Web document revisions:
= = = = = = =

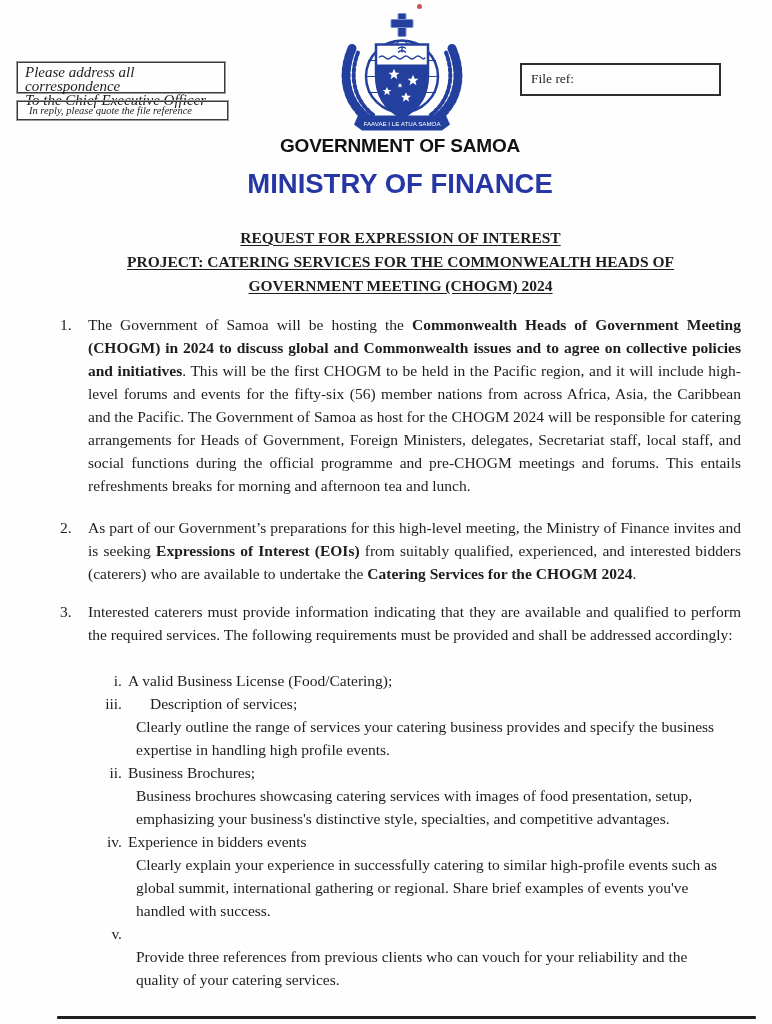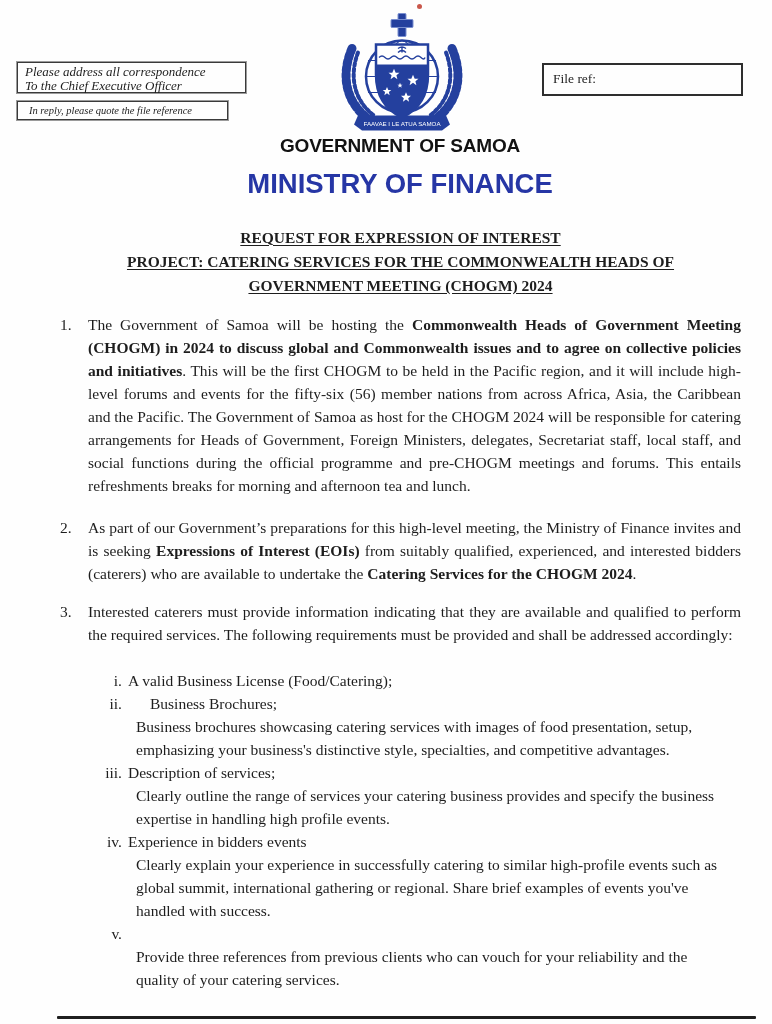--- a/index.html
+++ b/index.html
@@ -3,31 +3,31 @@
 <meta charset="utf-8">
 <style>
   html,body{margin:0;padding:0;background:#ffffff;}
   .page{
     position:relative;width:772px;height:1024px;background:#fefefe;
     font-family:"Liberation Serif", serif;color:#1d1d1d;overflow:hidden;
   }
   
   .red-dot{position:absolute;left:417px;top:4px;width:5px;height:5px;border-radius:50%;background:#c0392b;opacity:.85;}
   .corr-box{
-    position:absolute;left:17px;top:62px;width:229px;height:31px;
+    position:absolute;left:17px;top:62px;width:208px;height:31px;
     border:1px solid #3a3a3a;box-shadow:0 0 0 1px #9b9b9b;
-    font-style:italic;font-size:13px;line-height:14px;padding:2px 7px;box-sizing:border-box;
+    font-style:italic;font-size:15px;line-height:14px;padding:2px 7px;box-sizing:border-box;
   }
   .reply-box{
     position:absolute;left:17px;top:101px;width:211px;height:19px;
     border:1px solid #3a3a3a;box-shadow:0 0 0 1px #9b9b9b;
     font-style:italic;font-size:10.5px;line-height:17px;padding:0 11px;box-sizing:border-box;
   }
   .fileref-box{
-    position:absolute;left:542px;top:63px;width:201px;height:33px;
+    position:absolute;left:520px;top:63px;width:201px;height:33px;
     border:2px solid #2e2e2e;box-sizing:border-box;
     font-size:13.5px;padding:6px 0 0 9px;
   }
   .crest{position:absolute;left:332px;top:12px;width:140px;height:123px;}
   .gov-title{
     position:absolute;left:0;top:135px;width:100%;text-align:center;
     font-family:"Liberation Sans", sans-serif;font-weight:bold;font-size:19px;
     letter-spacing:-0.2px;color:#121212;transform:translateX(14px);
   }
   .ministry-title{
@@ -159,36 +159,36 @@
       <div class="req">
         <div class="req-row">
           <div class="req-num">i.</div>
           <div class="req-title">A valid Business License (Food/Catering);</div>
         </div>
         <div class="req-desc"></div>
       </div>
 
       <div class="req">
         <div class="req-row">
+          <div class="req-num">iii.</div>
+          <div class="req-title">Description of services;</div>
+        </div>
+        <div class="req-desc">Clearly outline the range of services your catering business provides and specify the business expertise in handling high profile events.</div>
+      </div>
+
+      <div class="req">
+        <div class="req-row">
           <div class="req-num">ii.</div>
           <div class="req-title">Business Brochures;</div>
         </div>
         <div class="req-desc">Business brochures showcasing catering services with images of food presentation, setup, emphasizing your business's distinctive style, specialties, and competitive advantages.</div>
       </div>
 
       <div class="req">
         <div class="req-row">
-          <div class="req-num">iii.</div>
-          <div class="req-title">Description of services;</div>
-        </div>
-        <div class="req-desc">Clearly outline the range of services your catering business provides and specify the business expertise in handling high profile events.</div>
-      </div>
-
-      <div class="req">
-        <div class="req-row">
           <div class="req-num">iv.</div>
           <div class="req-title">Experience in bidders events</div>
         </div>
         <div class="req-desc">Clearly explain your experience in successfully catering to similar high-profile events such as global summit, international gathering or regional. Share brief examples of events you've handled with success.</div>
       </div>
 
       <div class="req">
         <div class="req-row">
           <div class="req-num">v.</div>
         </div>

= = = = = = =

Problem description. Would you output the data above exactly as written, but with no images?

Task answer.
--- a/index.html
+++ b/index.html
@@ -3,31 +3,31 @@
 <meta charset="utf-8">
 <style>
   html,body{margin:0;padding:0;background:#ffffff;}
   .page{
     position:relative;width:772px;height:1024px;background:#fefefe;
     font-family:"Liberation Serif", serif;color:#1d1d1d;overflow:hidden;
   }
   
   .red-dot{position:absolute;left:417px;top:4px;width:5px;height:5px;border-radius:50%;background:#c0392b;opacity:.85;}
   .corr-box{
-    position:absolute;left:17px;top:62px;width:229px;height:31px;
+    position:absolute;left:17px;top:62px;width:208px;height:31px;
     border:1px solid #3a3a3a;box-shadow:0 0 0 1px #9b9b9b;
-    font-style:italic;font-size:13px;line-height:14px;padding:2px 7px;box-sizing:border-box;
+    font-style:italic;font-size:15px;line-height:14px;padding:2px 7px;box-sizing:border-box;
   }
   .reply-box{
     position:absolute;left:17px;top:101px;width:211px;height:19px;
     border:1px solid #3a3a3a;box-shadow:0 0 0 1px #9b9b9b;
     font-style:italic;font-size:10.5px;line-height:17px;padding:0 11px;box-sizing:border-box;
   }
   .fileref-box{
-    position:absolute;left:542px;top:63px;width:201px;height:33px;
+    position:absolute;left:520px;top:63px;width:201px;height:33px;
     border:2px solid #2e2e2e;box-sizing:border-box;
     font-size:13.5px;padding:6px 0 0 9px;
   }
   .crest{position:absolute;left:332px;top:12px;width:140px;height:123px;}
   .gov-title{
     position:absolute;left:0;top:135px;width:100%;text-align:center;
     font-family:"Liberation Sans", sans-serif;font-weight:bold;font-size:19px;
     letter-spacing:-0.2px;color:#121212;transform:translateX(14px);
   }
   .ministry-title{
@@ -159,36 +159,36 @@
       <div class="req">
         <div class="req-row">
           <div class="req-num">i.</div>
           <div class="req-title">A valid Business License (Food/Catering);</div>
         </div>
         <div class="req-desc"></div>
       </div>
 
       <div class="req">
         <div class="req-row">
+          <div class="req-num">iii.</div>
+          <div class="req-title">Description of services;</div>
+        </div>
+        <div class="req-desc">Clearly outline the range of services your catering business provides and specify the business expertise in handling high profile events.</div>
+      </div>
+
+      <div class="req">
+        <div class="req-row">
           <div class="req-num">ii.</div>
           <div class="req-title">Business Brochures;</div>
         </div>
         <div class="req-desc">Business brochures showcasing catering services with images of food presentation, setup, emphasizing your business's distinctive style, specialties, and competitive advantages.</div>
       </div>
 
       <div class="req">
         <div class="req-row">
-          <div class="req-num">iii.</div>
-          <div class="req-title">Description of services;</div>
-        </div>
-        <div class="req-desc">Clearly outline the range of services your catering business provides and specify the business expertise in handling high profile events.</div>
-      </div>
-
-      <div class="req">
-        <div class="req-row">
           <div class="req-num">iv.</div>
           <div class="req-title">Experience in bidders events</div>
         </div>
         <div class="req-desc">Clearly explain your experience in successfully catering to similar high-profile events such as global summit, international gathering or regional. Share brief examples of events you've handled with success.</div>
       </div>
 
       <div class="req">
         <div class="req-row">
           <div class="req-num">v.</div>
         </div>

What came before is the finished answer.